その後も、地竜と大王サソリが現れるが、キケロモが瞬殺して終わる。

(あっ、また地竜。この辺結構多いな。・・・あれ、キケロモ飛び出さない)

「飽きた」

(え~。勝手な奴)

「・・・総員戦闘配置。・・・お前ら気合い入れろ」

「「おっ、おう」」

(まあ、分かるけどね。あんなの見せられたから)

だが、今の恵の護衛隊は、地竜なら難なく討伐できた。レベルアップと武装強化の結果、柔らかい腹以外も切り裂くことが出来、痛みで叫び声をあげた口にジョシュアがエクスプロージョンの強化弾を撃ち込むとそれで討伐は終了した。

「おぉ、さすがメグの仲間だな。メグの出番がないじゃないか」

キケロモもその手際に感心している。

「キケロモ殿も凄まじかったが、王国の戦士の皆さんも引けを取らぬ強さですな」

「えぇ。メグが鍛え上げましたから」

中腹以後も、同じような展開となった。初見の敵はキケロモが面白がって手を出す。戦いは直ぐに終わるが、相手の動きが見れるので参考になり、恵たちの討伐のリスクは随分と下がった。

(ロックやワイバーンもだいたい作戦通りには行ったね。しかし、さっきのキケロモは何。飛んでるワイバーンに噛り付いたけど、あの時は跳んだっていうより飛んだよね)

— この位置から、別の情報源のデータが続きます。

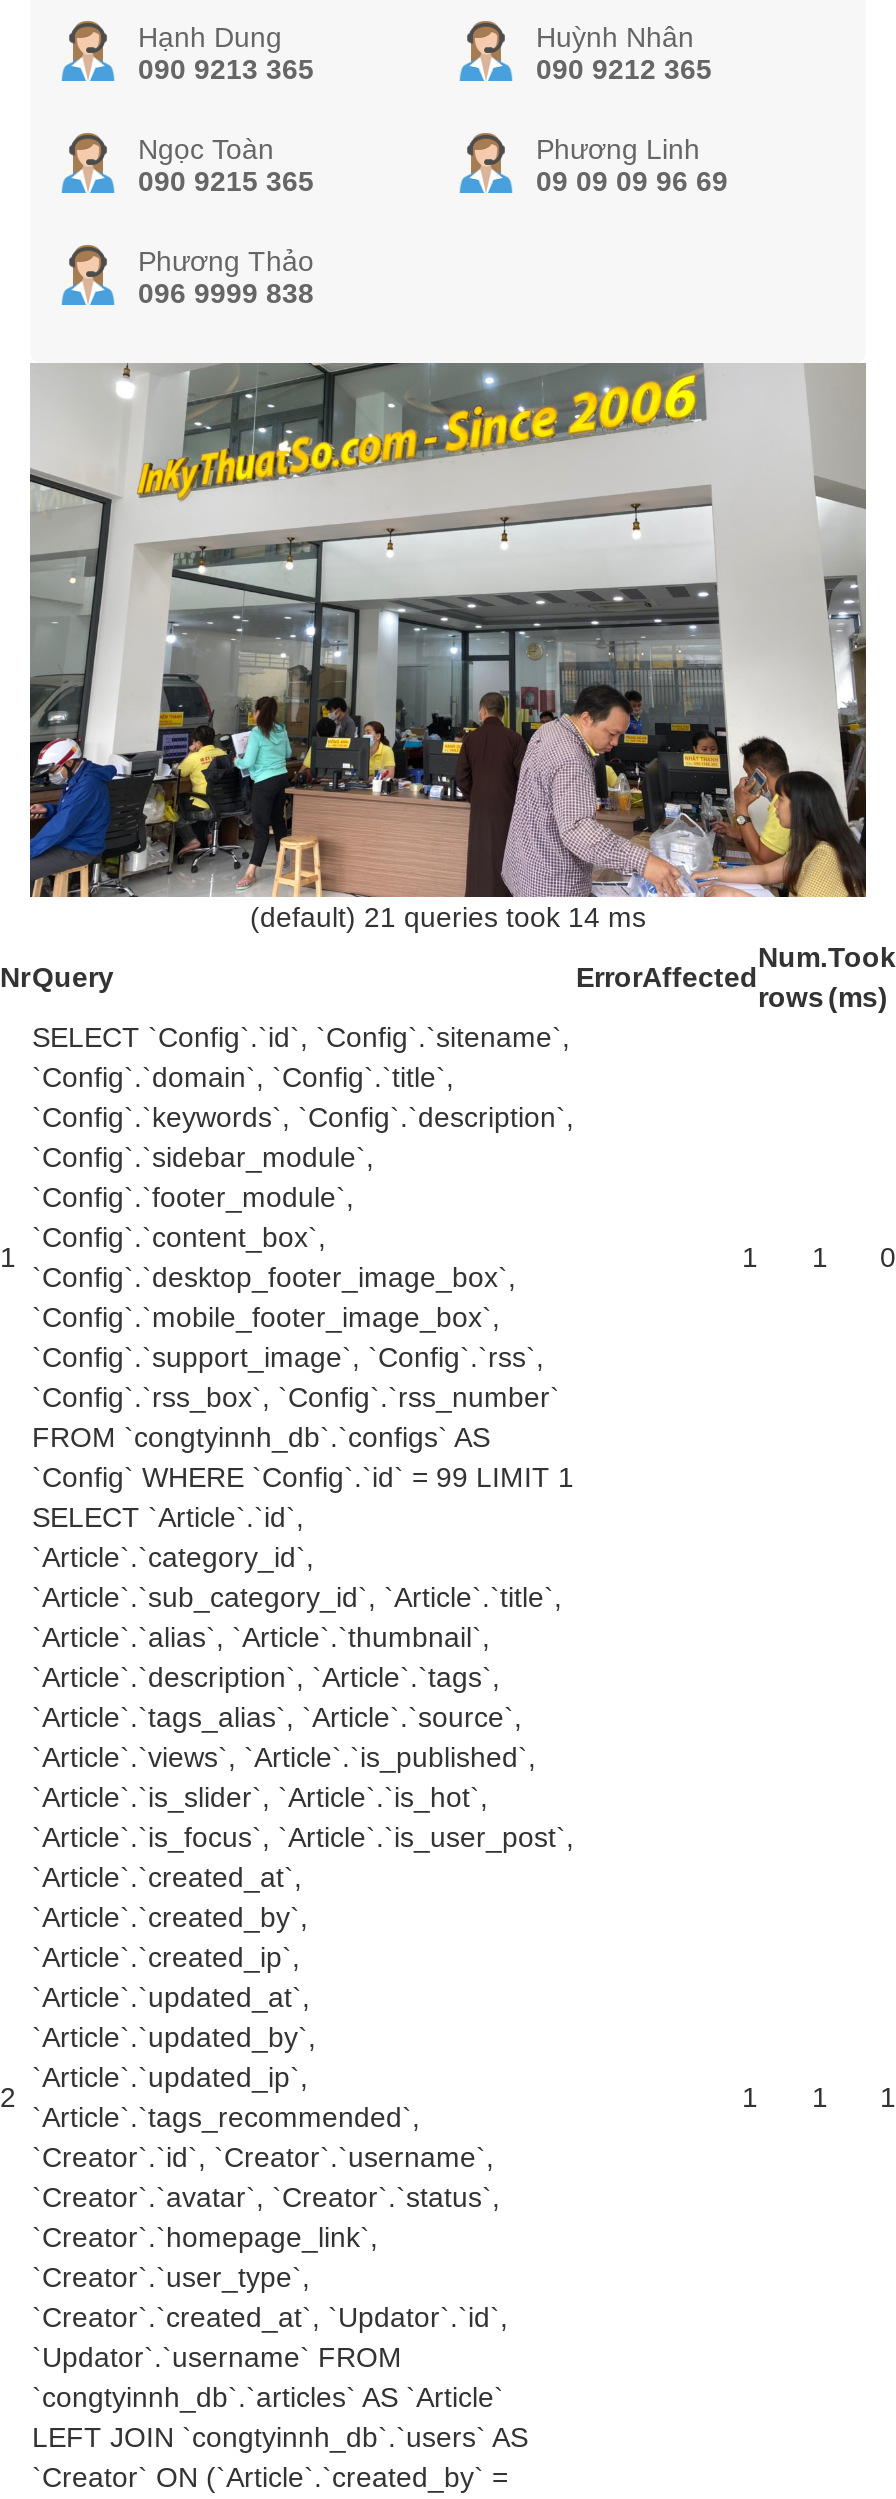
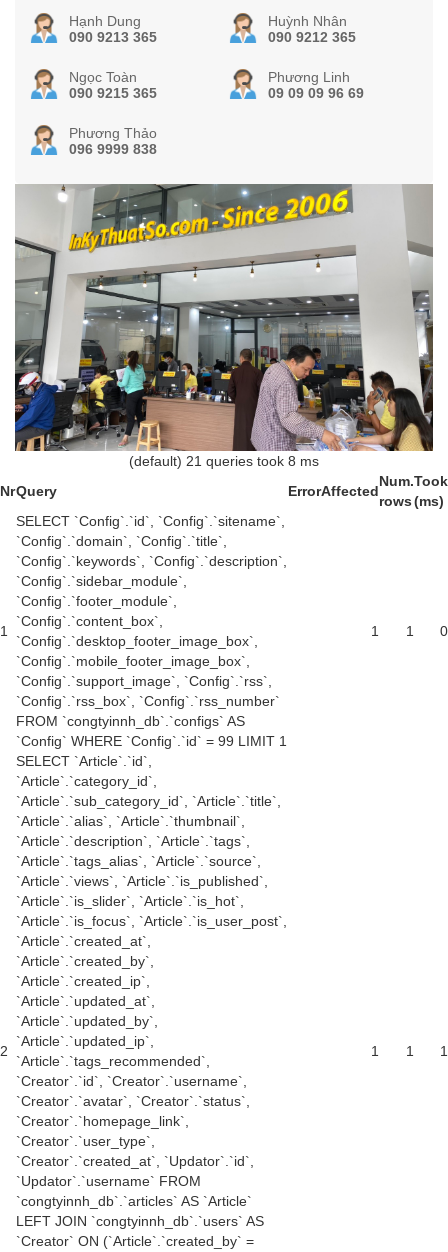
- (default) 21 queries took 14 ms
+ (default) 21 queries took 8 ms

「我ら戦士八名は、死を覚悟して今回の任務に参加しましたが・・・なんというか」

「まあ、一人も欠けることなく来れたのは何よりです。カルロス殿。これからが本番です。気合を入れ直しましょう」

「そうであったな。アクセル殿」

そして、一行は三日目にして、山頂付近の開けた場所にたどり着いた。時間はまだ早いが、ここで一泊して体制を整え、明日山頂にアタックすることにした。